Skip the images; return every entry exactly.
^^^^
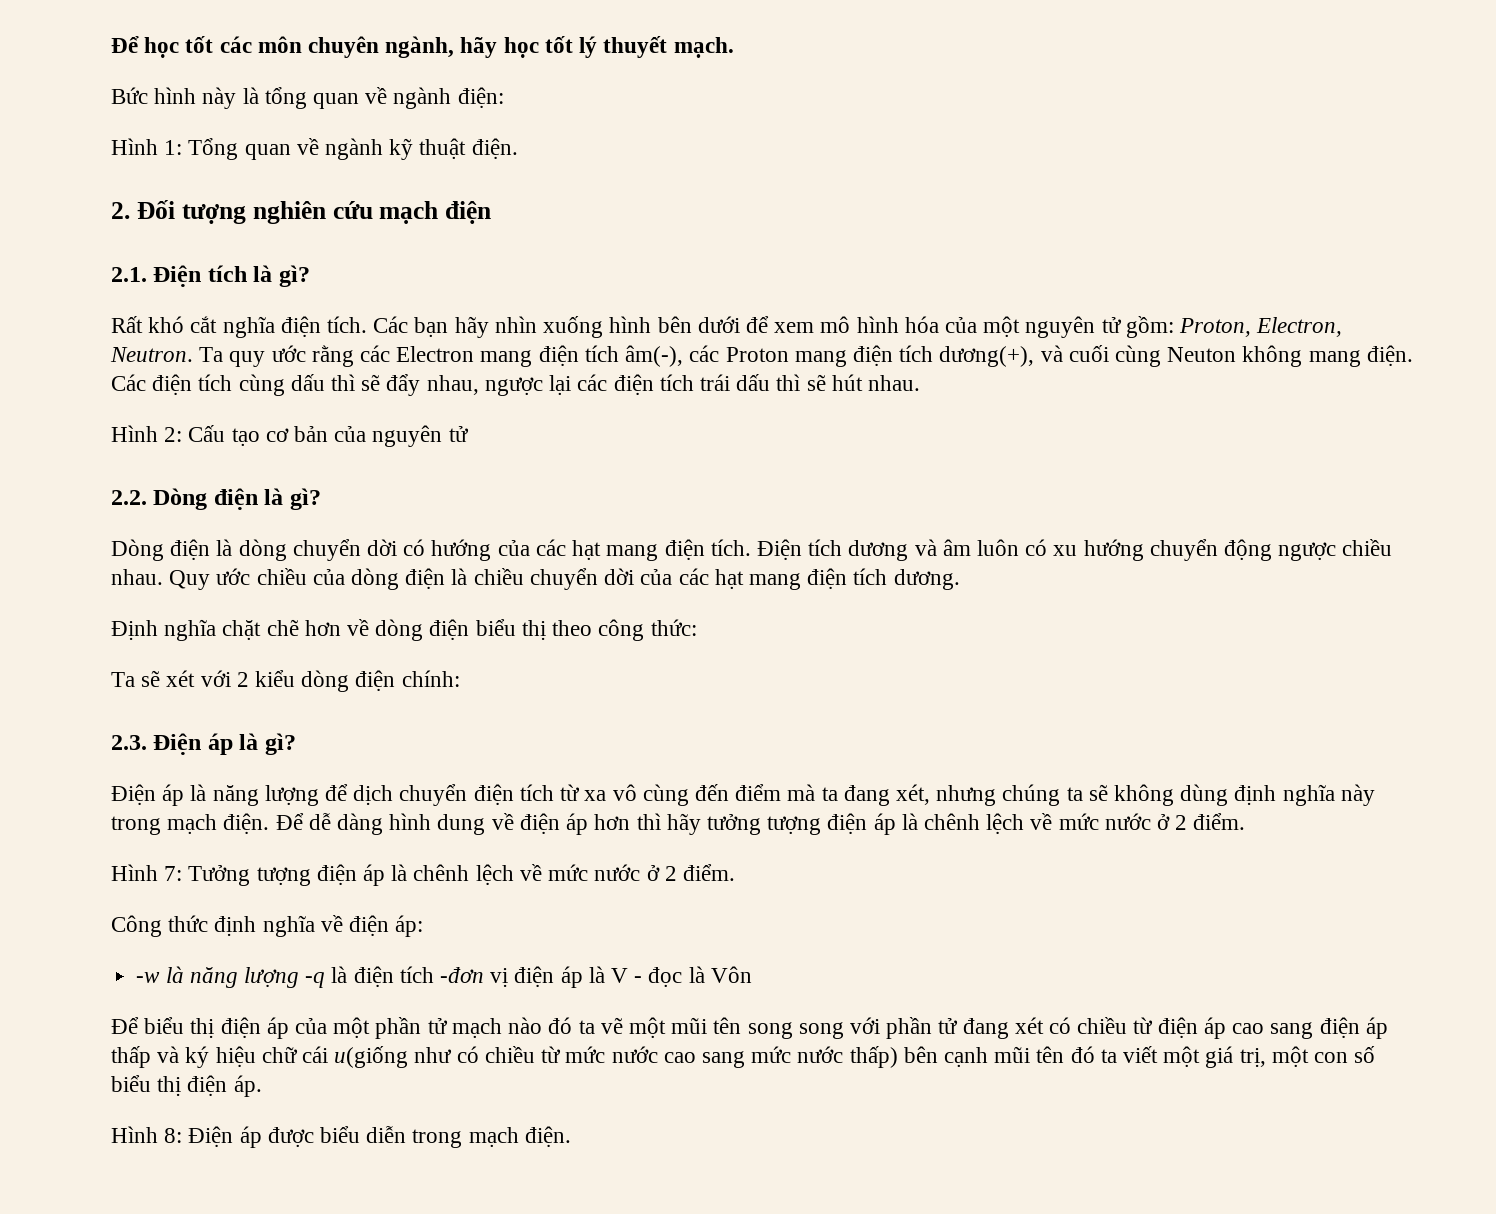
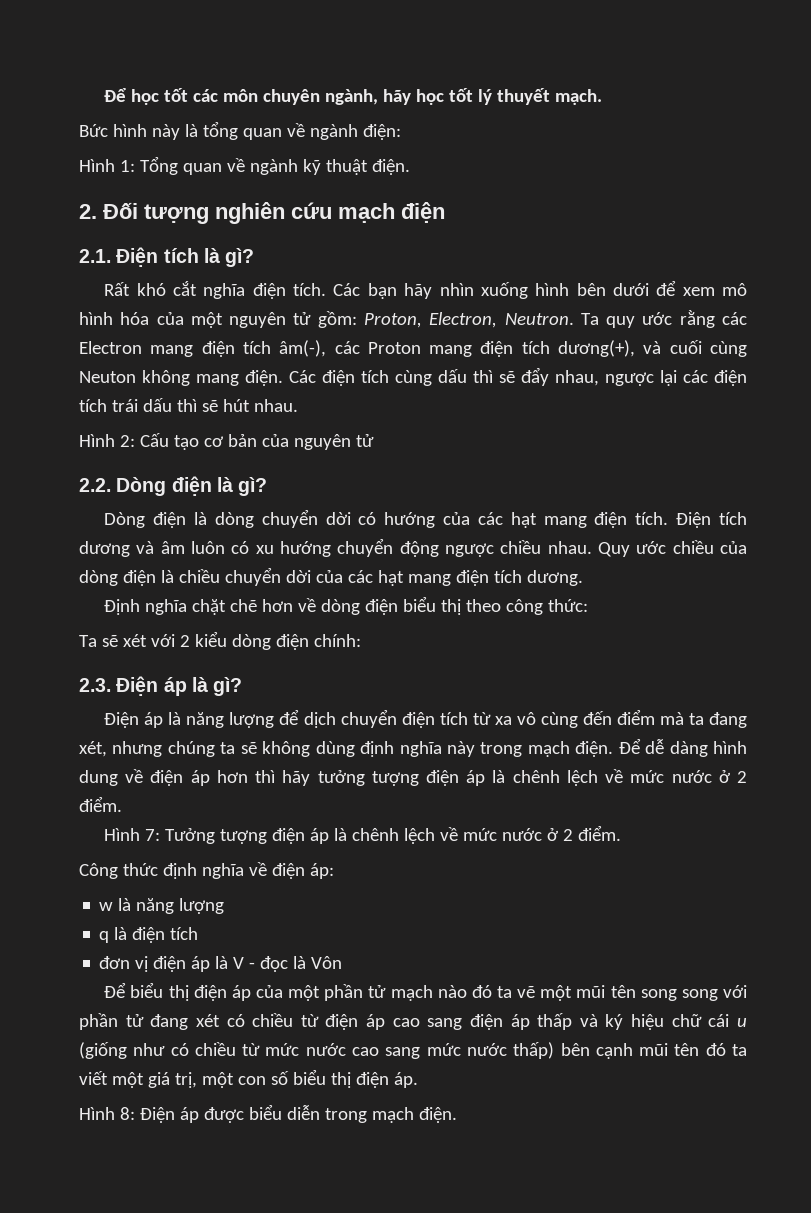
- -w là năng lượng -q là điện tích -đơn vị điện áp là V - đọc là Vôn
+ w là năng lượng
+ q là điện tích
+ đơn vị điện áp là V - đọc là Vôn
- Để biểu thị điện áp của một phần tử mạch nào đó ta vẽ một mũi tên song song với phần tử đang xét có chiều từ điện áp cao sang điện áp thấp và ký hiệu chữ cái u(giống như có chiều từ mức nước cao sang mức nước thấp) bên cạnh mũi tên đó ta viết một giá trị, một con số biểu thị điện áp.
+ Để biểu thị điện áp của một phần tử mạch nào đó ta vẽ một mũi tên song song với phần tử đang xét có chiều từ điện áp cao sang điện áp thấp và ký hiệu chữ cái u (giống như có chiều từ mức nước cao sang mức nước thấp) bên cạnh mũi tên đó ta viết một giá trị, một con số biểu thị điện áp.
^^^^
• **Exercise solution**:
- -w là năng lượng -q là điện tích -đơn vị điện áp là V - đọc là Vôn
+ w là năng lượng
+ q là điện tích
+ đơn vị điện áp là V - đọc là Vôn
- Để biểu thị điện áp của một phần tử mạch nào đó ta vẽ một mũi tên song song với phần tử đang xét có chiều từ điện áp cao sang điện áp thấp và ký hiệu chữ cái u(giống như có chiều từ mức nước cao sang mức nước thấp) bên cạnh mũi tên đó ta viết một giá trị, một con số biểu thị điện áp.
+ Để biểu thị điện áp của một phần tử mạch nào đó ta vẽ một mũi tên song song với phần tử đang xét có chiều từ điện áp cao sang điện áp thấp và ký hiệu chữ cái u (giống như có chiều từ mức nước cao sang mức nước thấp) bên cạnh mũi tên đó ta viết một giá trị, một con số biểu thị điện áp.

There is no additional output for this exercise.